**Exercise:** Please give the listing again in full, leaving out its images.

**Material supplied:**
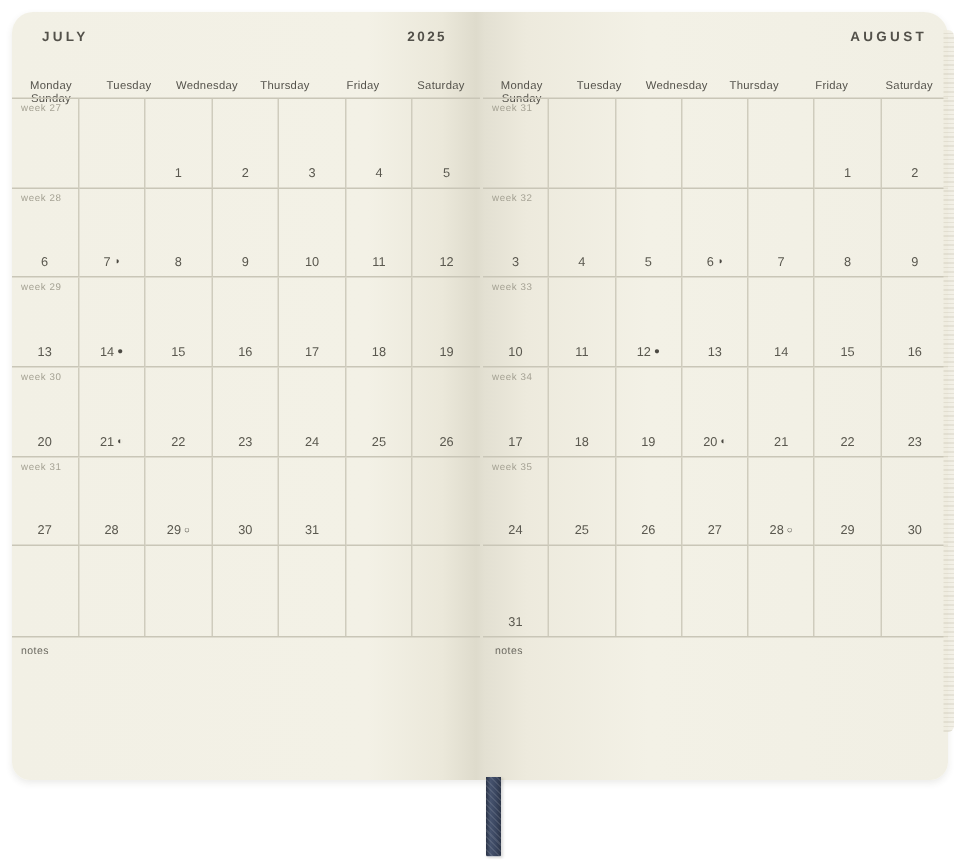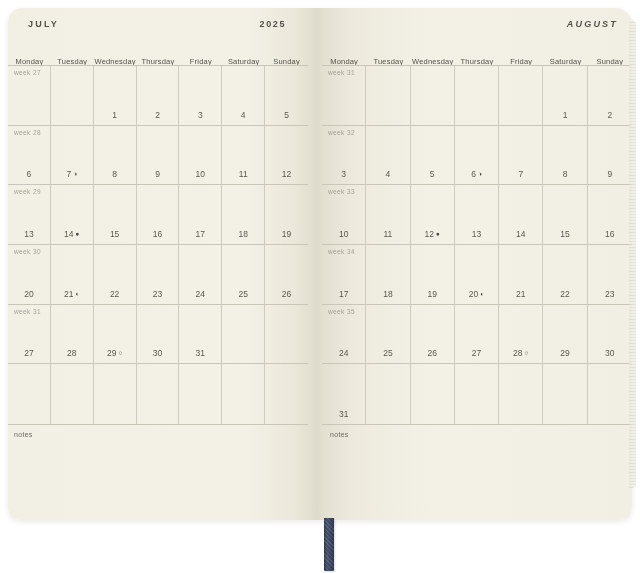--- a/index.html
+++ b/index.html
@@ -23,35 +23,35 @@
   }
   
   .edge-stack{
     position:absolute;left:629px;top:20px;width:7px;height:468px;
     border-radius:0 4px 4px 0;
     background:repeating-linear-gradient(to bottom,
       #efecdf 0 2px, #ddd9ca 2px 3px);
     opacity:.75;
   }
   .page{position:absolute;top:0;height:512px;}
-  .page-left{left:0;width:302px;}
+  .page-left{left:0;width:302px;padding-left:12px;}
   .page-right{left:306px;width:318px;}
 
   .month-row{
     position:absolute;top:11px;left:0;right:0;
     display:flex;align-items:center;
     font-size:9px;font-weight:700;letter-spacing:2.2px;color:#53514a;
   }
   .page-left .month-row{justify-content:space-between;padding:0 24px 0 20px;}
-  .page-right .month-row{justify-content:flex-end;padding-right:14px;font-style:italic;}
+  .page-right .month-row{justify-content:flex-end;padding-right:14px;}
   .year{font-weight:600;letter-spacing:1.6px;}
 
   .day-headers{
     position:absolute;top:44px;height:14px;
-    display:grid;grid-template-columns:repeat(7,1fr);
+    display:grid;grid-template-columns:repeat(6,1fr);
   }
   .page-left .day-headers{left:0;right:2px;}
   .page-right .day-headers{left:8px;right:0;}
   .dayh{
     text-align:center;font-size:7.5px;color:#54524b;
     letter-spacing:.2px;align-self:end;
   }
 
   .cal-grid{
     position:absolute;top:57px;height:358px;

**The answer:**
--- a/index.html
+++ b/index.html
@@ -23,35 +23,35 @@
   }
   
   .edge-stack{
     position:absolute;left:629px;top:20px;width:7px;height:468px;
     border-radius:0 4px 4px 0;
     background:repeating-linear-gradient(to bottom,
       #efecdf 0 2px, #ddd9ca 2px 3px);
     opacity:.75;
   }
   .page{position:absolute;top:0;height:512px;}
-  .page-left{left:0;width:302px;}
+  .page-left{left:0;width:302px;padding-left:12px;}
   .page-right{left:306px;width:318px;}
 
   .month-row{
     position:absolute;top:11px;left:0;right:0;
     display:flex;align-items:center;
     font-size:9px;font-weight:700;letter-spacing:2.2px;color:#53514a;
   }
   .page-left .month-row{justify-content:space-between;padding:0 24px 0 20px;}
-  .page-right .month-row{justify-content:flex-end;padding-right:14px;font-style:italic;}
+  .page-right .month-row{justify-content:flex-end;padding-right:14px;}
   .year{font-weight:600;letter-spacing:1.6px;}
 
   .day-headers{
     position:absolute;top:44px;height:14px;
-    display:grid;grid-template-columns:repeat(7,1fr);
+    display:grid;grid-template-columns:repeat(6,1fr);
   }
   .page-left .day-headers{left:0;right:2px;}
   .page-right .day-headers{left:8px;right:0;}
   .dayh{
     text-align:center;font-size:7.5px;color:#54524b;
     letter-spacing:.2px;align-self:end;
   }
 
   .cal-grid{
     position:absolute;top:57px;height:358px;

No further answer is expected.